[Task to complete]
Exact copy, no pictures: reproduce the lines from the one that holds "reference: RA-3191 -> RA-3391" through the end of the entries.

[Exercise material]
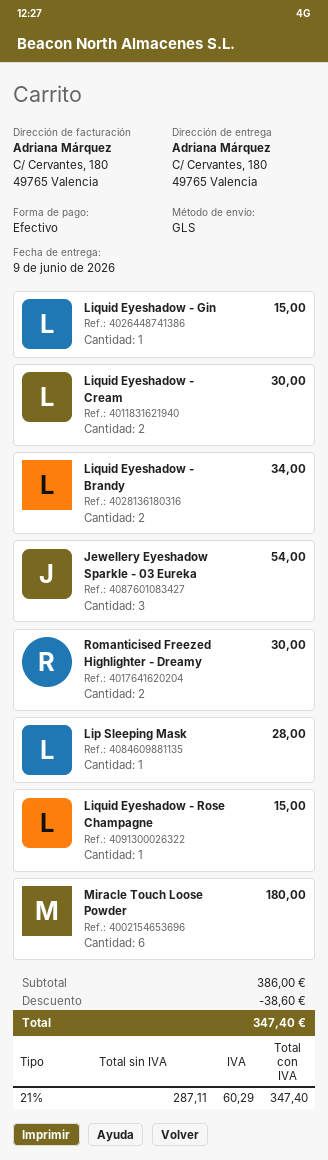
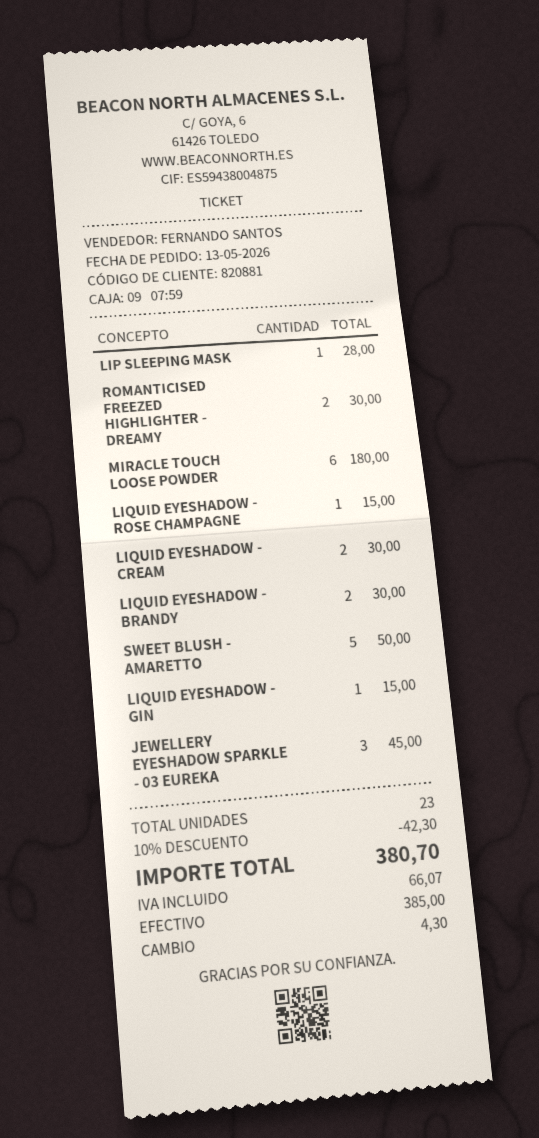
Liquid Eyeshadow - Brandy: 2 for 34.00 -> 2 for 30.00
Jewellery Eyeshadow Sparkle - 03 Eureka: 3 for 54.00 -> 3 for 45.00
SWEET BLUSH - AMARETTO: none -> 5 for 50.00
discount: 38.60 -> 42.30
tax: 60.29 -> 66.07
total: 347.40 -> 380.70

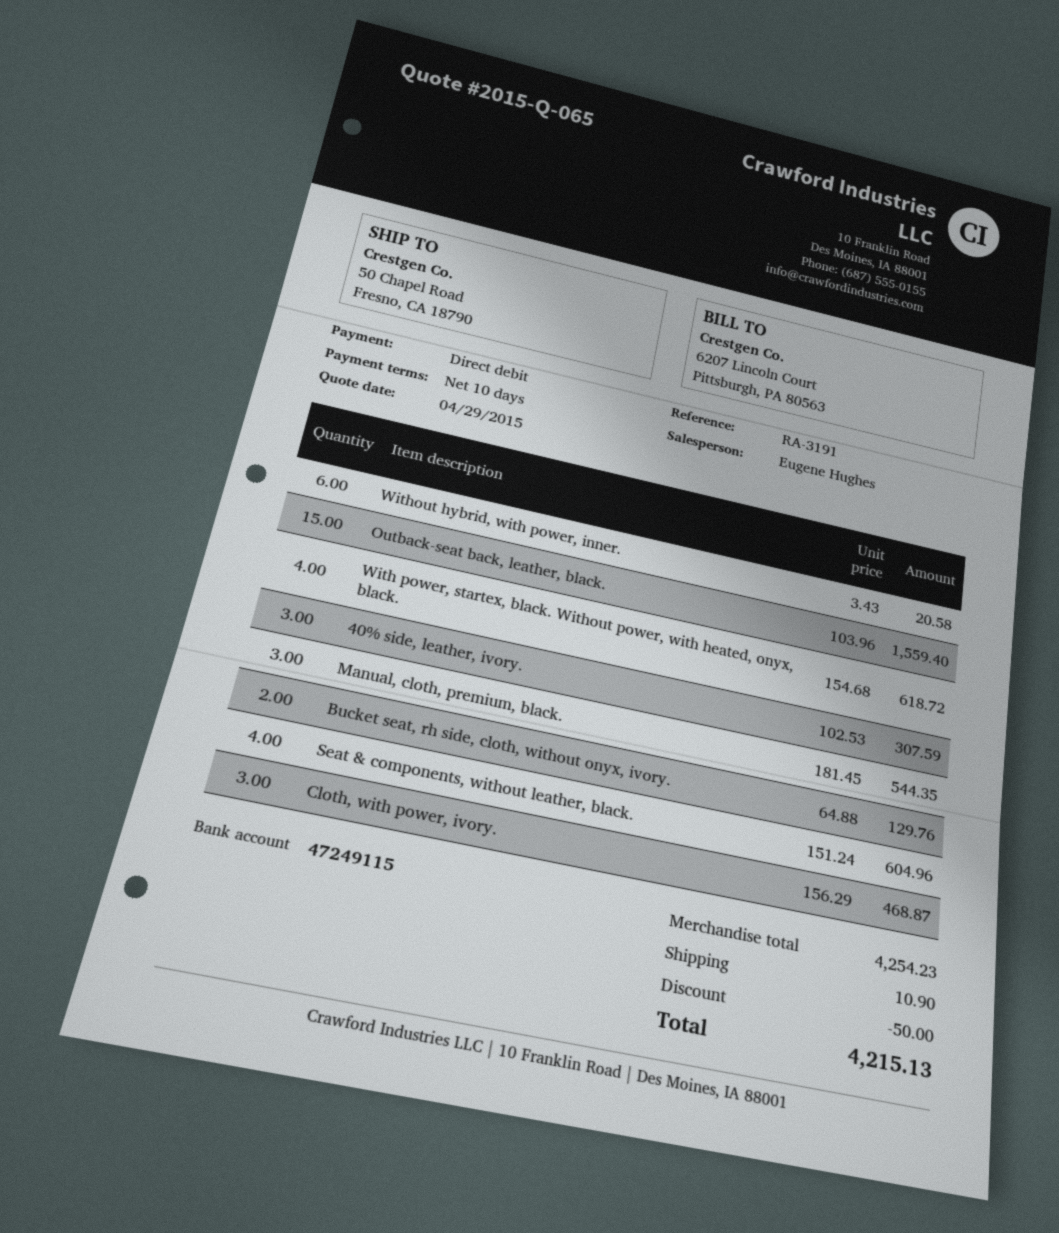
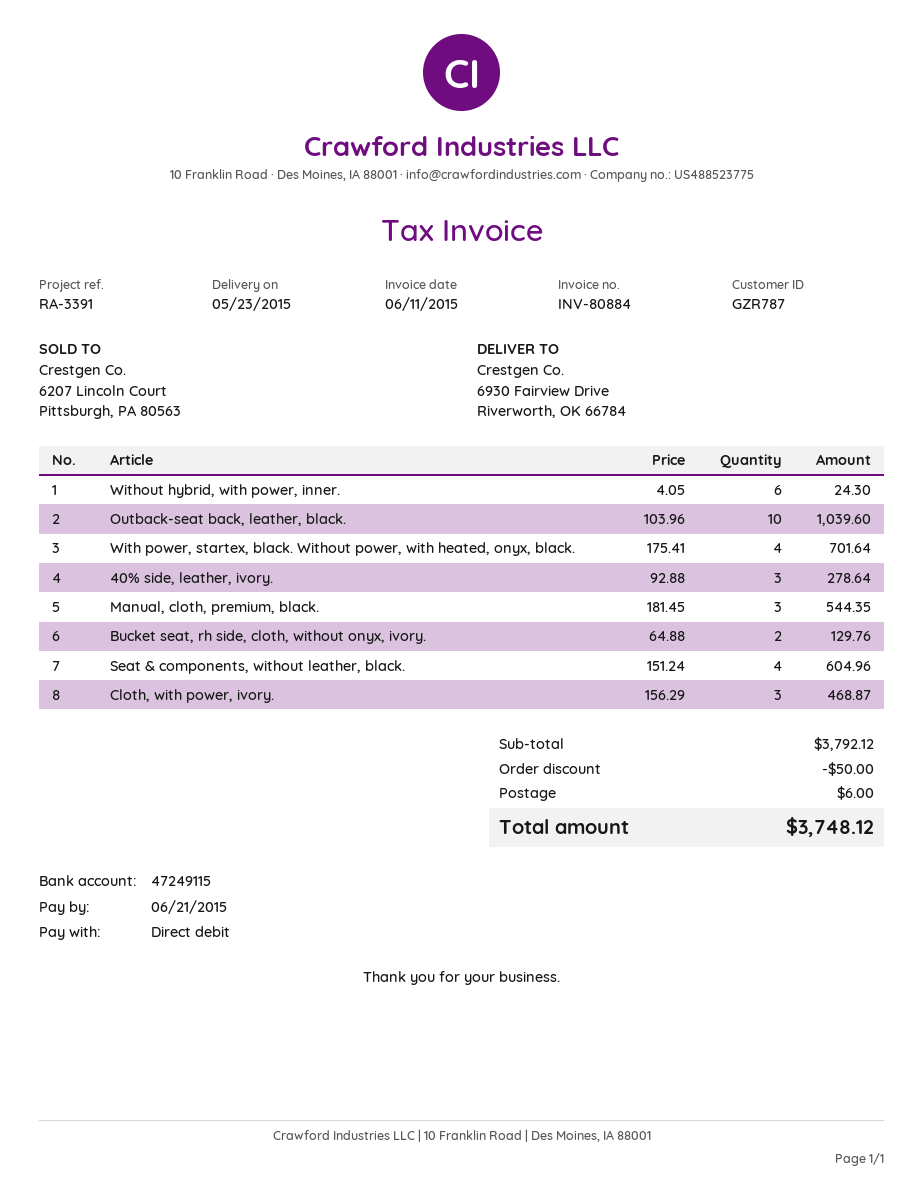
reference: RA-3191 -> RA-3391
ship to: 50 Chapel Road, Fresno, CA 18790 -> 6930 Fairview Drive, Riverworth, OK 66784
Without hybrid, with power, inner.: 6 x 3.43 = 20.58 -> 6 x 4.05 = 24.30
Outback-seat back, leather, black.: 15 x 103.96 = 1559.40 -> 10 x 103.96 = 1039.60
With power, startex, black. Without power, with heated, onyx, black.: 4 x 154.68 = 618.72 -> 4 x 175.41 = 701.64
40% side, leather, ivory.: 3 x 102.53 = 307.59 -> 3 x 92.88 = 278.64
subtotal: 4254.23 -> 3792.12
shipping: 10.90 -> 6.00
total: 4215.13 -> 3748.12

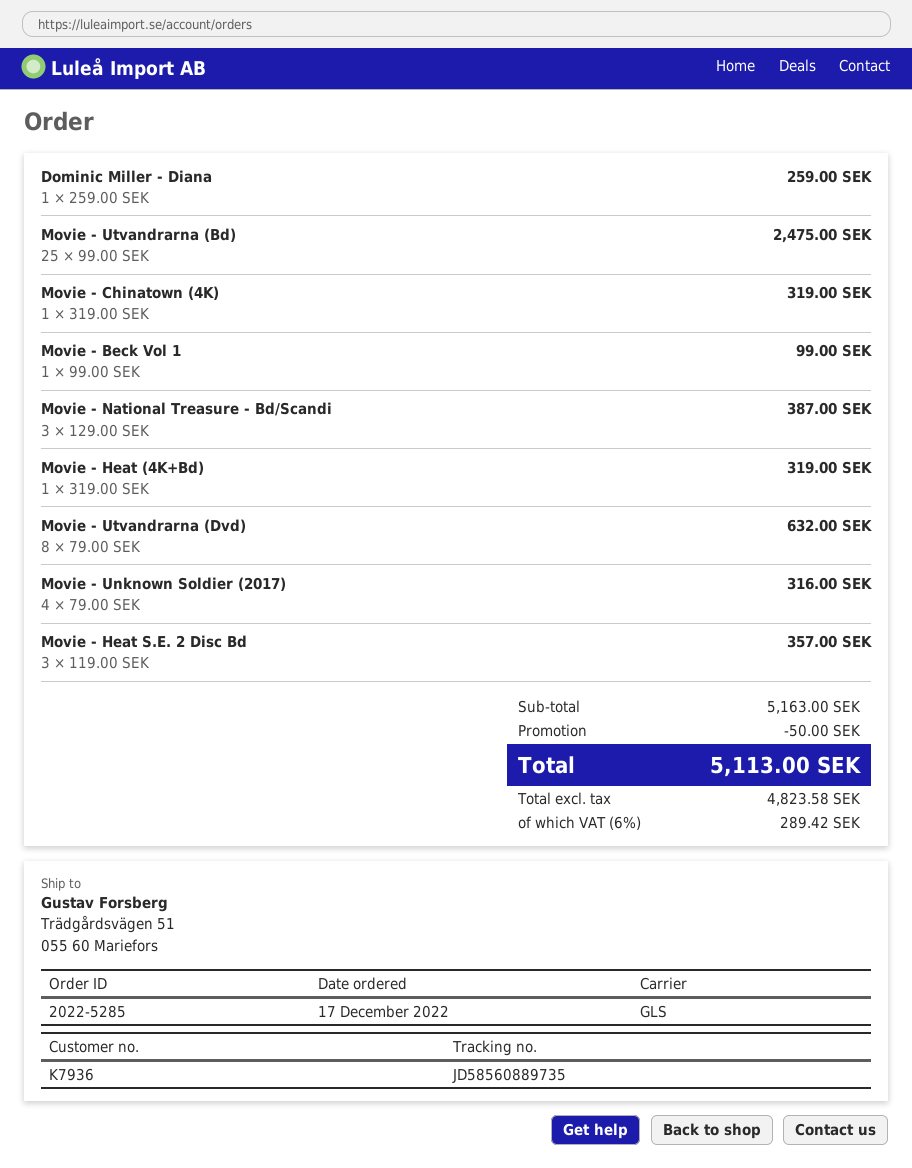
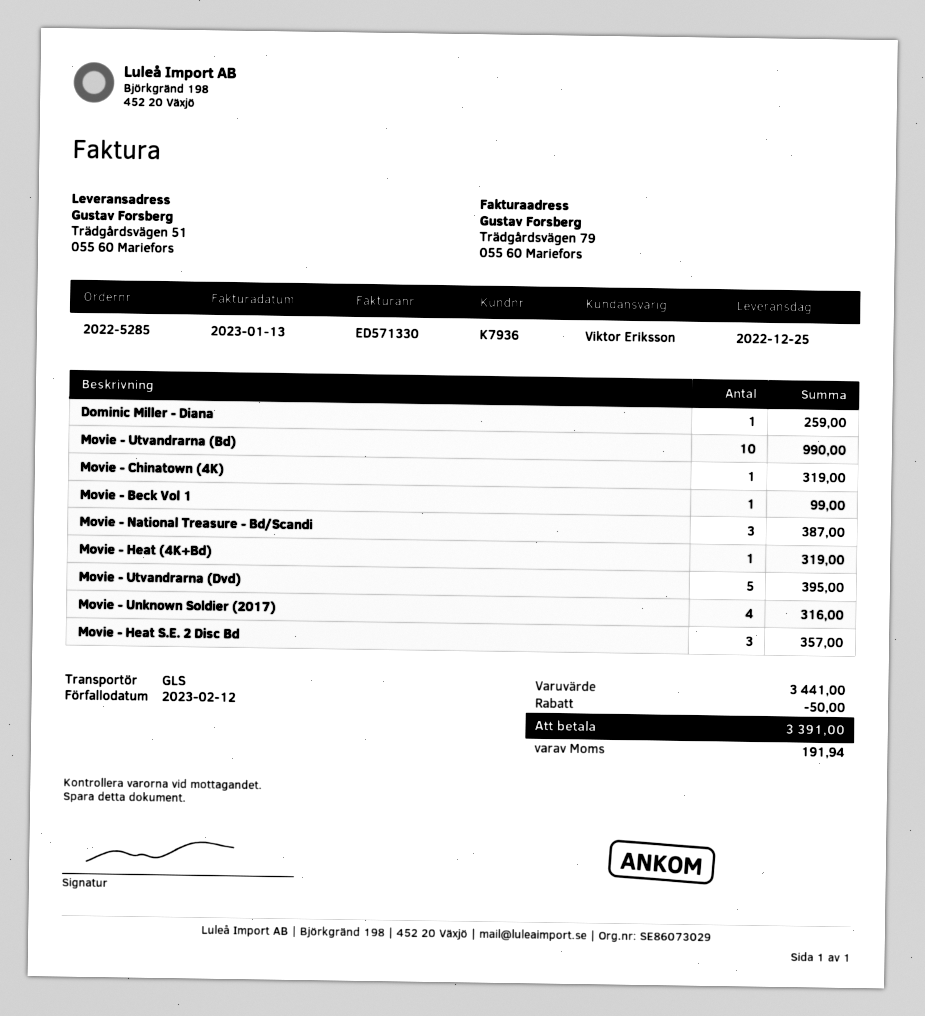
Movie - Utvandrarna (Bd): 25 for 2475.00 -> 10 for 990.00
Movie - Utvandrarna (Dvd): 8 for 632.00 -> 5 for 395.00
subtotal: 5163.00 -> 3441.00
tax: 289.42 -> 191.94
total: 5113.00 -> 3391.00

[Answer to this exercise]
reference: RA-3191 -> RA-3391
ship to: 50 Chapel Road, Fresno, CA 18790 -> 6930 Fairview Drive, Riverworth, OK 66784
Without hybrid, with power, inner.: 6 x 3.43 = 20.58 -> 6 x 4.05 = 24.30
Outback-seat back, leather, black.: 15 x 103.96 = 1559.40 -> 10 x 103.96 = 1039.60
With power, startex, black. Without power, with heated, onyx, black.: 4 x 154.68 = 618.72 -> 4 x 175.41 = 701.64
40% side, leather, ivory.: 3 x 102.53 = 307.59 -> 3 x 92.88 = 278.64
subtotal: 4254.23 -> 3792.12
shipping: 10.90 -> 6.00
total: 4215.13 -> 3748.12

Movie - Utvandrarna (Bd): 25 for 2475.00 -> 10 for 990.00
Movie - Utvandrarna (Dvd): 8 for 632.00 -> 5 for 395.00
subtotal: 5163.00 -> 3441.00
tax: 289.42 -> 191.94
total: 5113.00 -> 3391.00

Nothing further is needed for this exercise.